- YOUR ASSIGNMENT
Starting with the line that has "[594,92,604,102] It ->" and finishing with the line that has "(529, 408) none", set down each line below exactly. Pictures are not copied.

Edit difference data
----

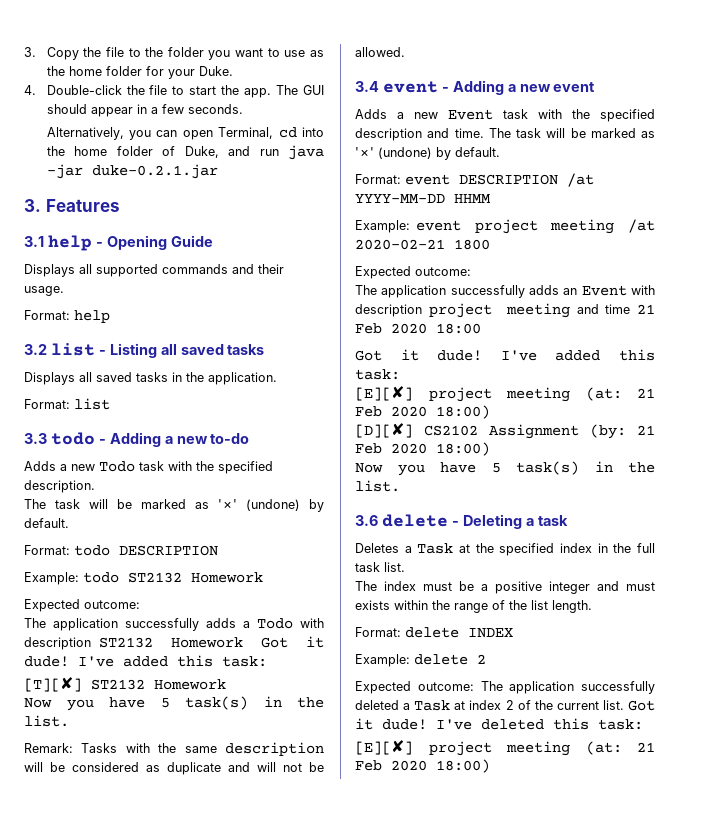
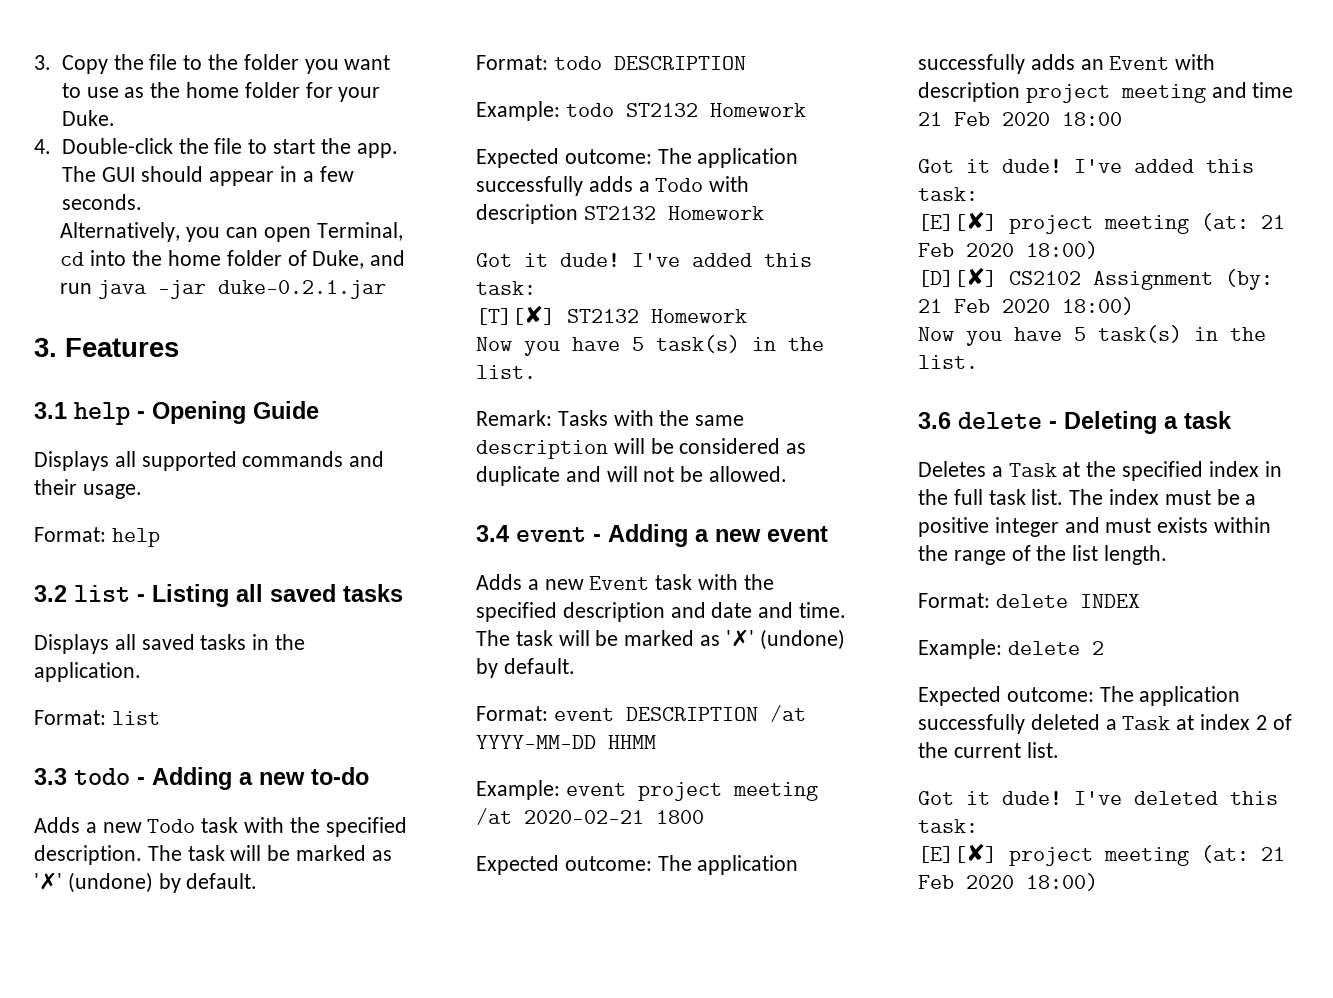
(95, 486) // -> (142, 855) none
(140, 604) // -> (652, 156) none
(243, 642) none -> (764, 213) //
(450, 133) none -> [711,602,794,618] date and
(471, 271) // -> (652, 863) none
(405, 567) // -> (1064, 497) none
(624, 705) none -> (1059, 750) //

----

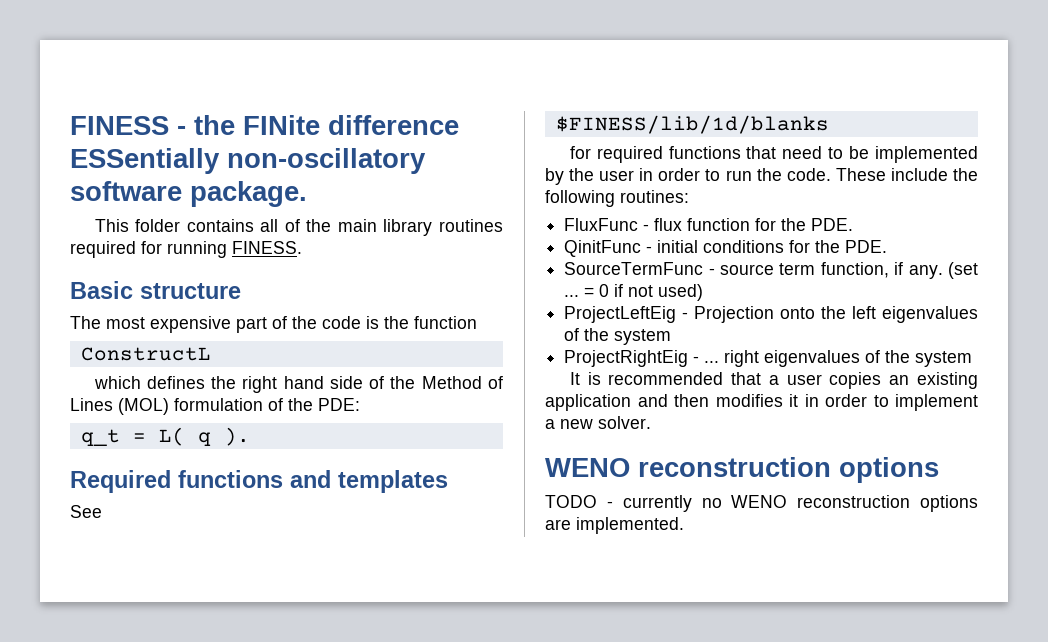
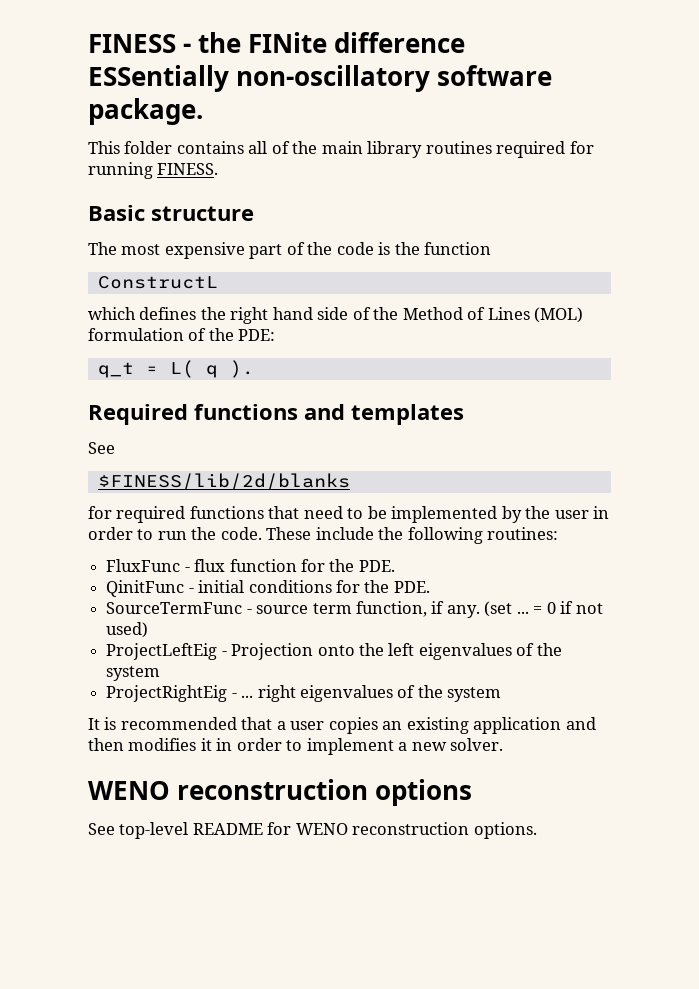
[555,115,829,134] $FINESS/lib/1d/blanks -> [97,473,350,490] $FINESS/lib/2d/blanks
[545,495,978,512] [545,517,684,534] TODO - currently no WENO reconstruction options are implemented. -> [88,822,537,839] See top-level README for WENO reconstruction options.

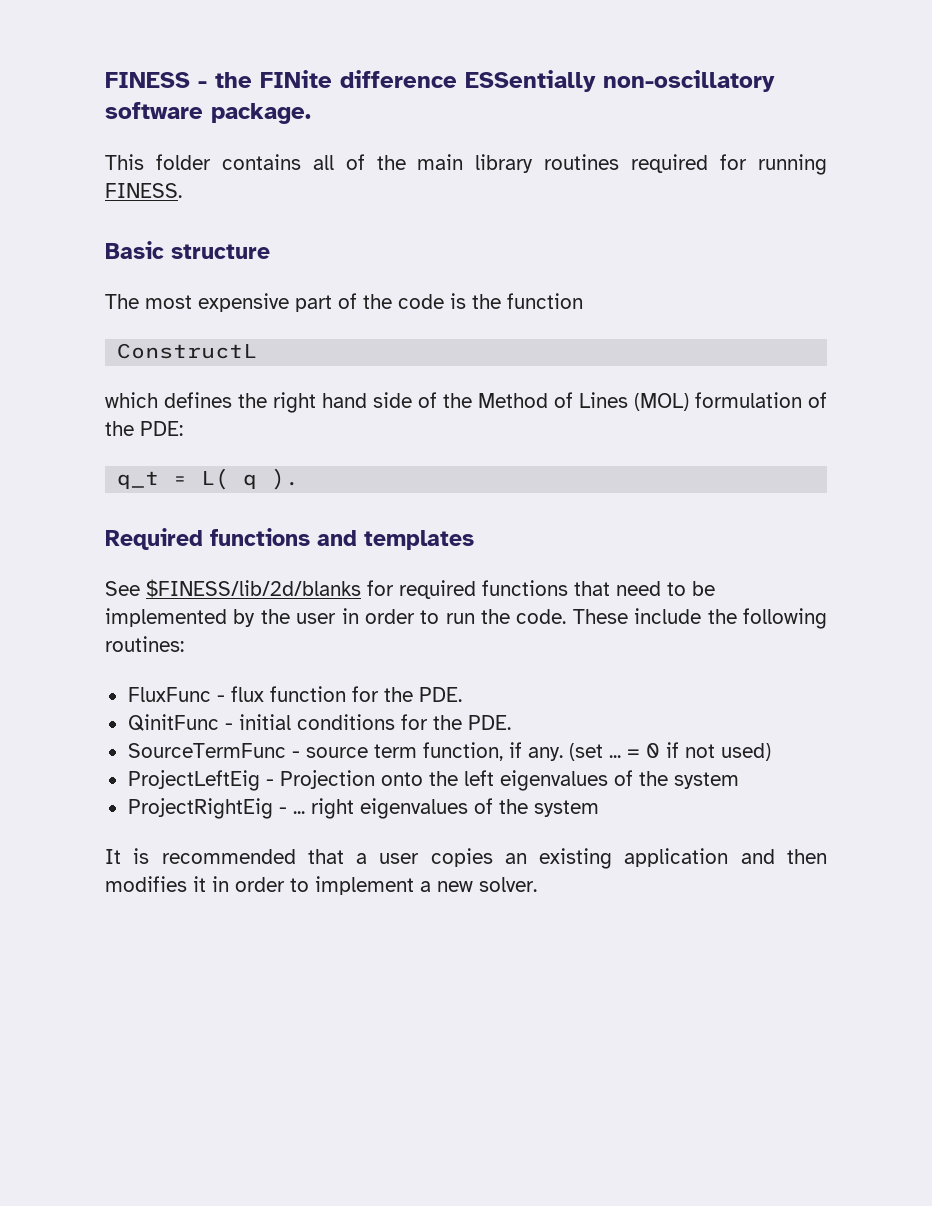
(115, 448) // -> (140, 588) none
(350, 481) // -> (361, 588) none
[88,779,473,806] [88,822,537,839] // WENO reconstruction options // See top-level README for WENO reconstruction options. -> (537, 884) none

----

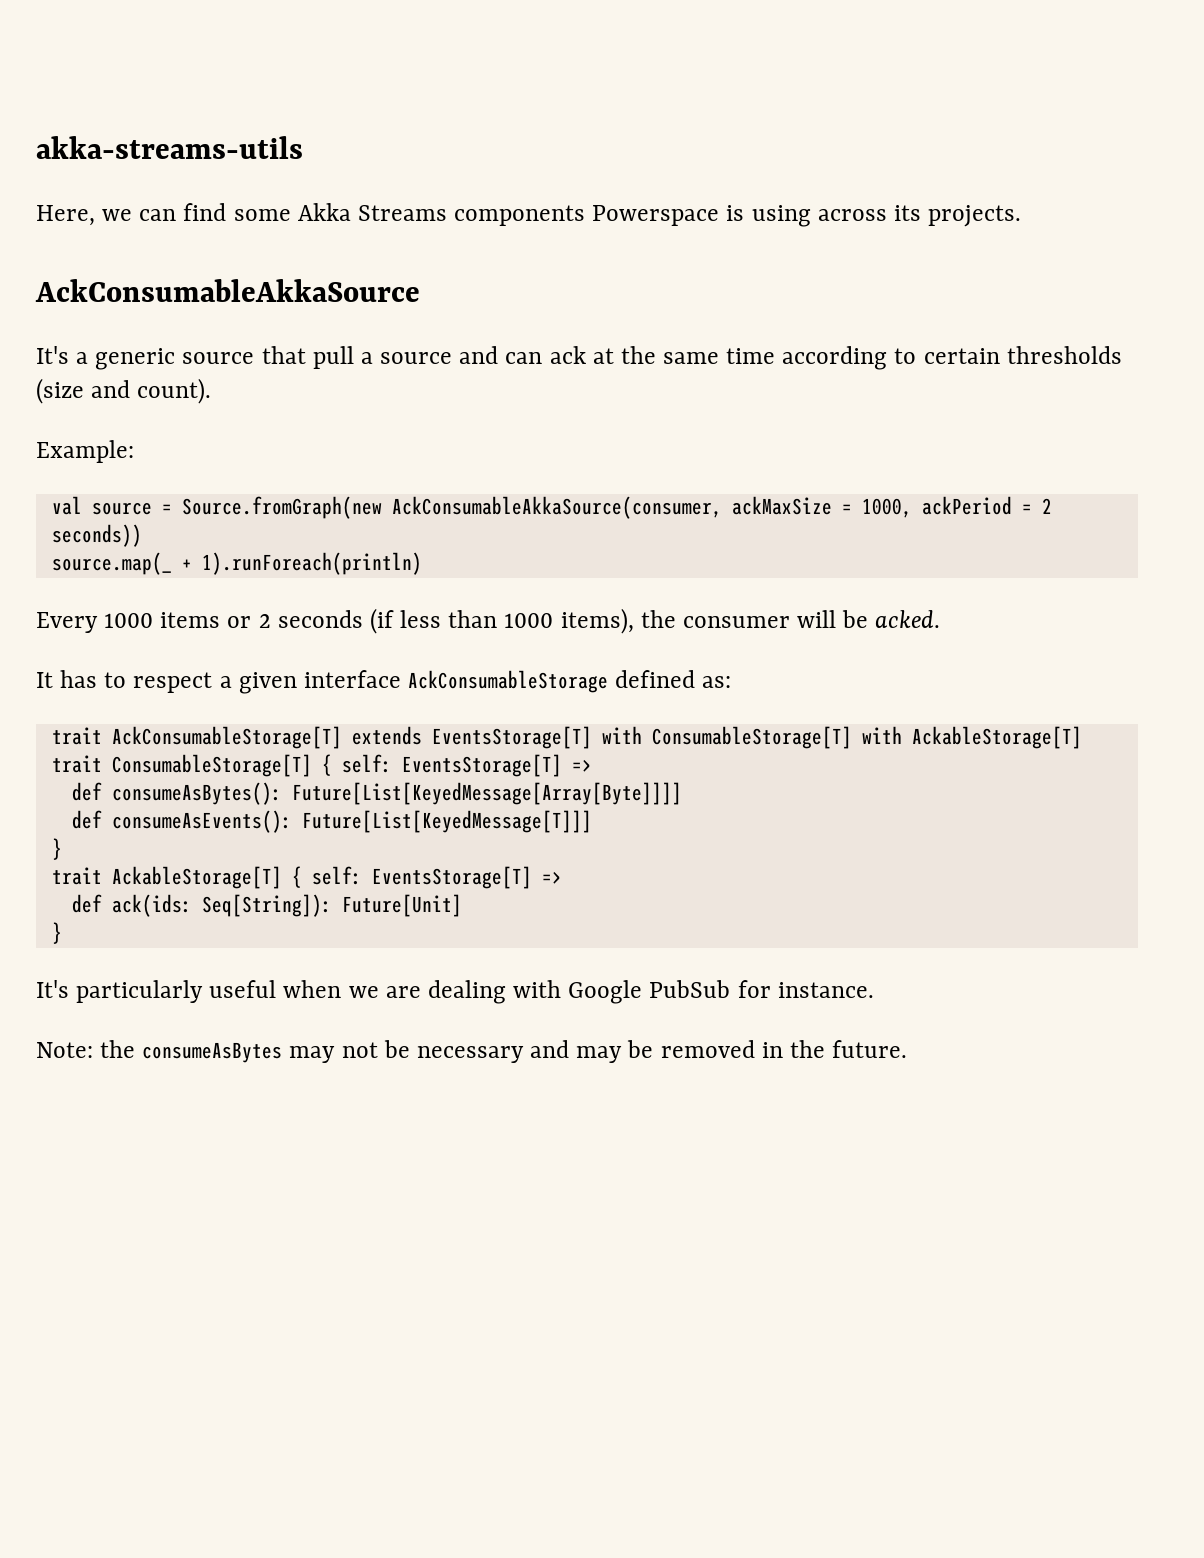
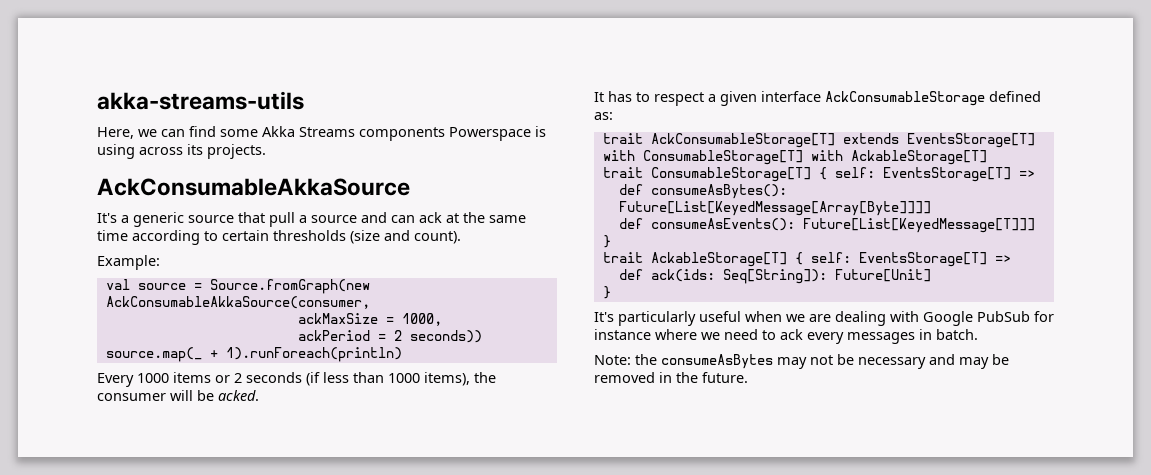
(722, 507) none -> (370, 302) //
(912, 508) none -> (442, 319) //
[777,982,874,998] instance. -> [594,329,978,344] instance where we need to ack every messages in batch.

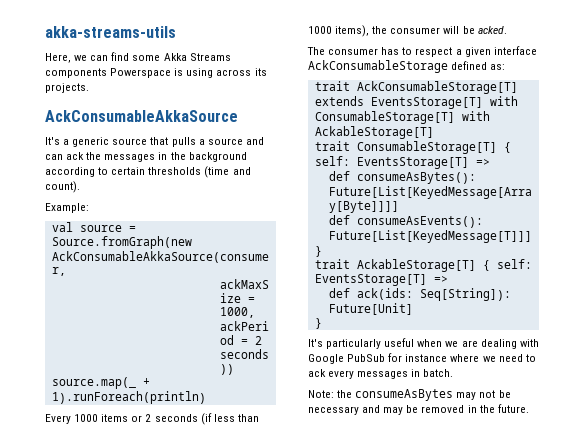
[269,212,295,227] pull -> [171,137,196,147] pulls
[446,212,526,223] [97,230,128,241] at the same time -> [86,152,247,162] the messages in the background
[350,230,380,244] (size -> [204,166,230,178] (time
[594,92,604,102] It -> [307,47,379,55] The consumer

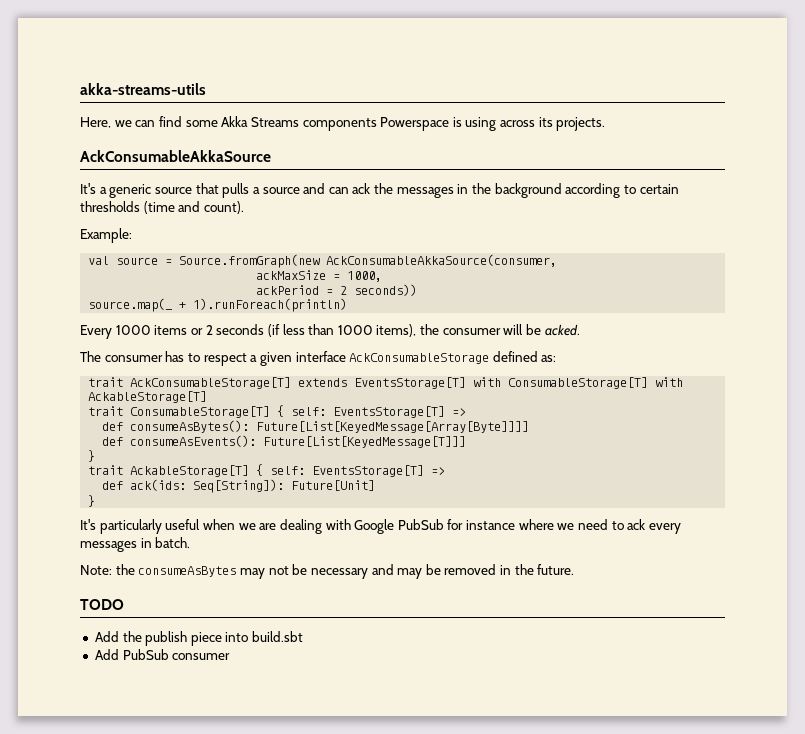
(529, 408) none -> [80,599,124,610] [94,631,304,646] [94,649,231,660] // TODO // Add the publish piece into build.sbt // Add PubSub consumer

----

- SOLUTION
[594,92,604,102] It -> [307,47,379,55] The consumer

(529, 408) none -> [80,599,124,610] [94,631,304,646] [94,649,231,660] // TODO // Add the publish piece into build.sbt // Add PubSub consumer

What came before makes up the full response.